Content starts

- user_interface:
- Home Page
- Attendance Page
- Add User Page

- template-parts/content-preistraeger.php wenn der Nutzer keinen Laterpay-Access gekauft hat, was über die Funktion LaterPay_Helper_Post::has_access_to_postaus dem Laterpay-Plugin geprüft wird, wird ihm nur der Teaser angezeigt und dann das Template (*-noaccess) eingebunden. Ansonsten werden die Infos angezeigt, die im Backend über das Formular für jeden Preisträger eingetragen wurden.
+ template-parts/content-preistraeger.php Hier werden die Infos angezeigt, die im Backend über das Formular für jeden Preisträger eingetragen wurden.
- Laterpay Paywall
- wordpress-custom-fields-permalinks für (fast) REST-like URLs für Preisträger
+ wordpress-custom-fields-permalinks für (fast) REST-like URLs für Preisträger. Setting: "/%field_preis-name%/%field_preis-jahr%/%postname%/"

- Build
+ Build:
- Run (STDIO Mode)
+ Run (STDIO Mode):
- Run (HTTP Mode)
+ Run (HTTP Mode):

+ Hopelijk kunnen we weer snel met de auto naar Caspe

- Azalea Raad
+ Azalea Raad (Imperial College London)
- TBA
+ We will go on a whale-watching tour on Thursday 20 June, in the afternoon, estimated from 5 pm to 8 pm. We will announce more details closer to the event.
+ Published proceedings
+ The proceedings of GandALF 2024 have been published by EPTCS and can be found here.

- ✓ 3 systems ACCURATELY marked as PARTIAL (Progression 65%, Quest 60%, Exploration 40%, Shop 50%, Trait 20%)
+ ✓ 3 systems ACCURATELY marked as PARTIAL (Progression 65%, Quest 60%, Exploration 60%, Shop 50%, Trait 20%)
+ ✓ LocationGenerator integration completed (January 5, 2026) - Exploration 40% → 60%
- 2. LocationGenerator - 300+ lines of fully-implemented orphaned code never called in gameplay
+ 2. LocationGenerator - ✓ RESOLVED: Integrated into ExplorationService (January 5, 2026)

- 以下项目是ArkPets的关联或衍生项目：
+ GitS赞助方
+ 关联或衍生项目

Content ends

--- Problem requirements ---
Everything from the line containing "be found here." through the last line of the listing must be reproduced exactly, and no other line.

--- Answer to this problem ---
+ The proceedings of GandALF 2024 have been published by EPTCS and can be found here.

- ✓ 3 systems ACCURATELY marked as PARTIAL (Progression 65%, Quest 60%, Exploration 40%, Shop 50%, Trait 20%)
+ ✓ 3 systems ACCURATELY marked as PARTIAL (Progression 65%, Quest 60%, Exploration 60%, Shop 50%, Trait 20%)
+ ✓ LocationGenerator integration completed (January 5, 2026) - Exploration 40% → 60%
- 2. LocationGenerator - 300+ lines of fully-implemented orphaned code never called in gameplay
+ 2. LocationGenerator - ✓ RESOLVED: Integrated into ExplorationService (January 5, 2026)

- 以下项目是ArkPets的关联或衍生项目：
+ GitS赞助方
+ 关联或衍生项目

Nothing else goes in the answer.